The purpose of this package is to automatically generate True and Error Models (TEMs; Birnbaum, & Quispe-Torreblanca, 2018) based on experimental design parameters. TEMs provide a mathematical framework for distinguishing between true preferences and errors in option evaluation and selection, and are often used to perform critical tests designed to distinguish competing theories. For example, a person who selects risky option $\mathcal{R}$ over safe option $\mathcal{S}$ may truly prefer $\mathcal{R}$, or may truly prefer $\mathcal{S}$, but committed an error during the evaluation process. This package can generate TEMs from a large model class based on experimental design parameters using metaprogramming. See the provided example for details on how to generate TEMs and use the API.

Key Features

  1. Provides macros that generate models and methods based on experimental design.
  2. Provides convienence functions for tables and plotting.
  3. Integrates with many Julia ecosystems.

Ecosystem Integration

One of the most valuable benefits of TrueAndErrorModels.jl is its seemless integration with the Julia ecosystem.
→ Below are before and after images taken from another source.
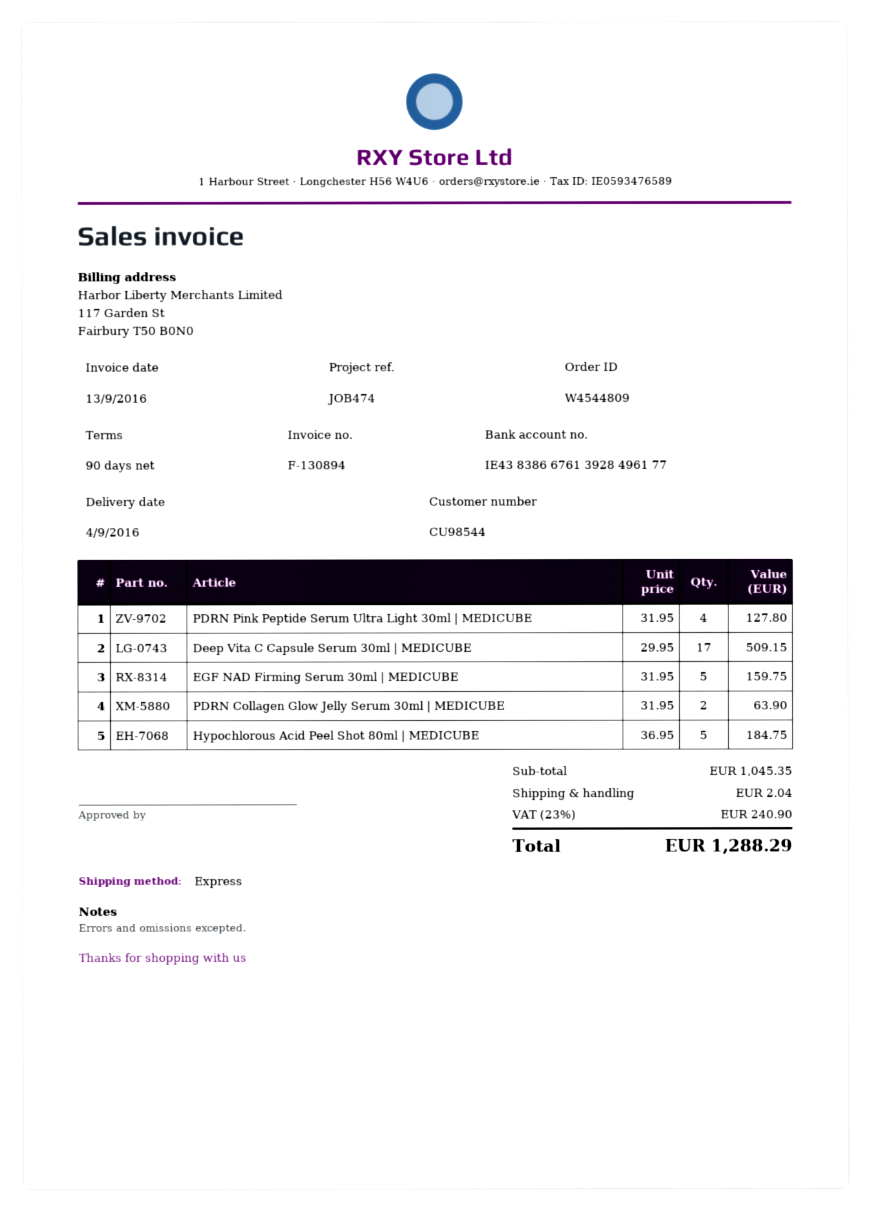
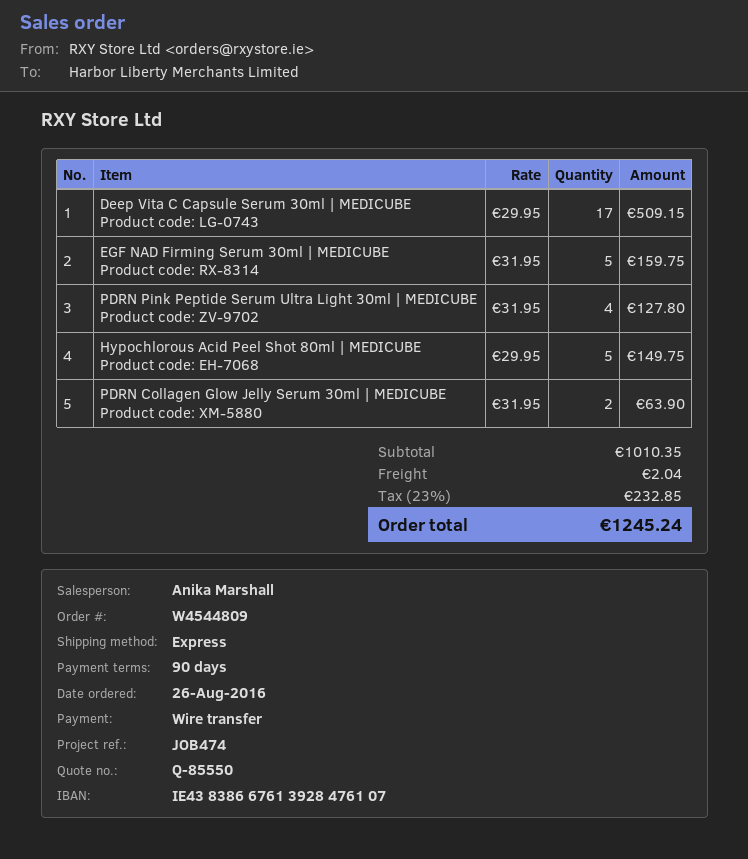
bank account: IE43838667613928496177 -> IE43838667613928476107
Hypochlorous Acid Peel Shot 80ml | MEDICUBE: 5 x 36.95 = 184.75 -> 5 x 29.95 = 149.75
subtotal: 1045.35 -> 1010.35
tax: 23% = 240.90 -> 23% = 232.85
total: 1288.29 -> 1245.24

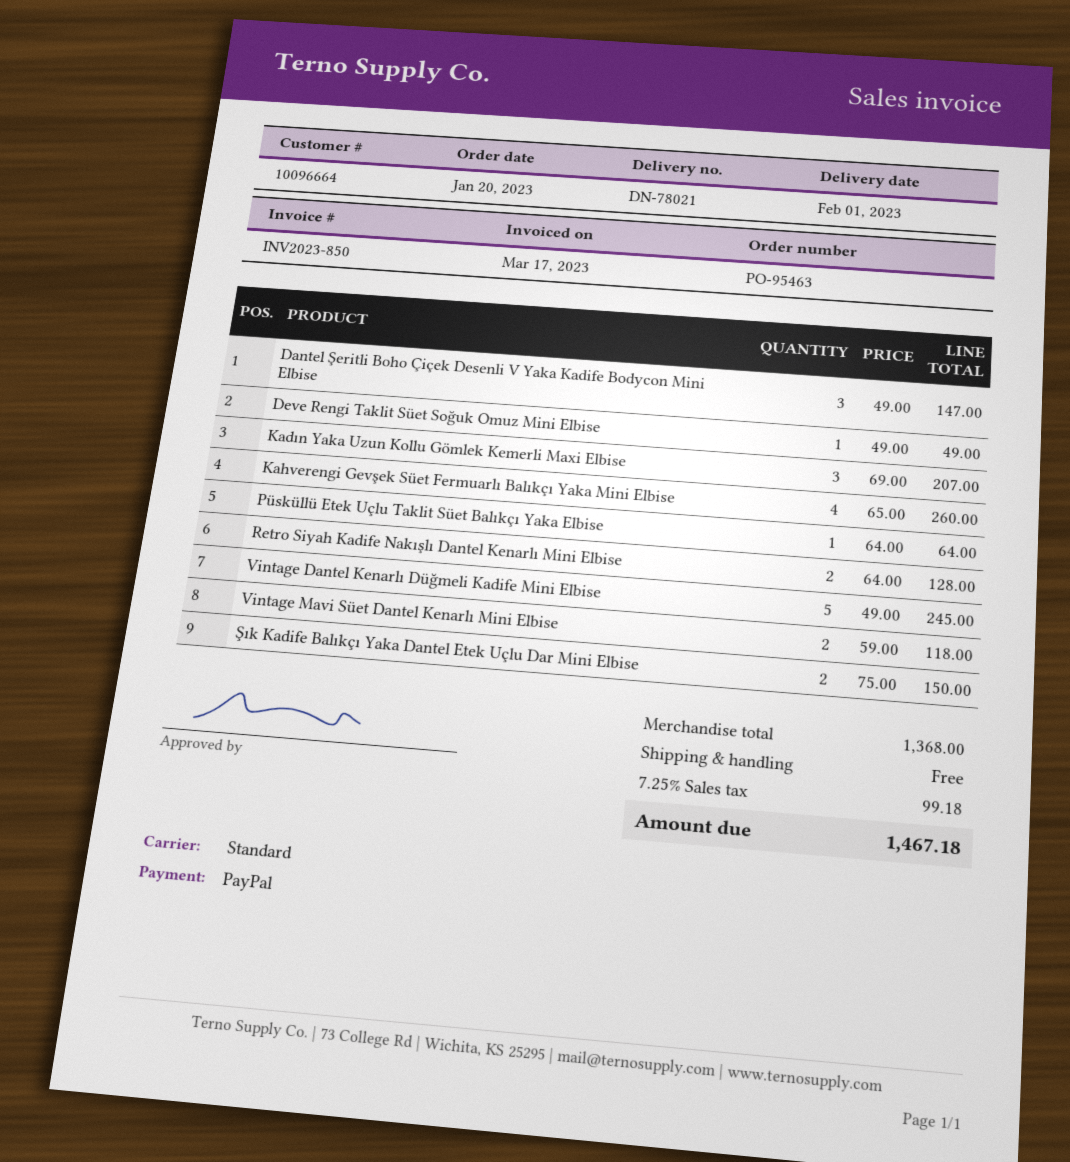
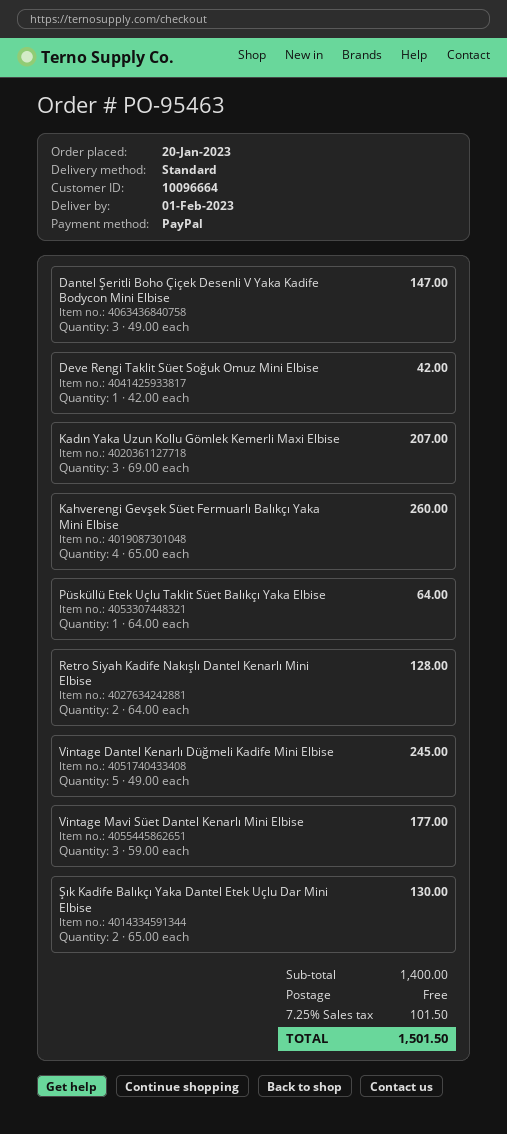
Deve Rengi Taklit Süet Soğuk Omuz Mini Elbise: 1 x 49.00 = 49.00 -> 1 x 42.00 = 42.00
Vintage Mavi Süet Dantel Kenarlı Mini Elbise: 2 x 59.00 = 118.00 -> 3 x 59.00 = 177.00
Şık Kadife Balıkçı Yaka Dantel Etek Uçlu Dar Mini Elbise: 2 x 75.00 = 150.00 -> 2 x 65.00 = 130.00
subtotal: 1368.00 -> 1400.00
tax: 7.25% = 99.18 -> 7.25% = 101.50
total: 1467.18 -> 1501.50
Key examples include

  • Distributions.jl: a common interface for probability distributions, including probability density functions, cumulative distribution functions, means etc.
  • Turing.jl: an ecosystem for Bayesian parameter estimation, maximum likelihood estimation, variational inference and more.
  • Pigeons.jl: a package for Bayes factors and Bayesian parameter estimation, specializing with intractible, multimodal posterior distributions. Pigeons.jl is compatible with Turing.jl.

References

Birnbaum, M. H., & Quispe-Torreblanca, E. G. (2018). TEMAP2. R: True and error model analysis program in R. Judgment and Decision Making, 13(5), 428-440.

Lee, M. D. (2018). Bayesian methods for analyzing true-and-error models. Judgment and Decision Making, 13(6), 622-635.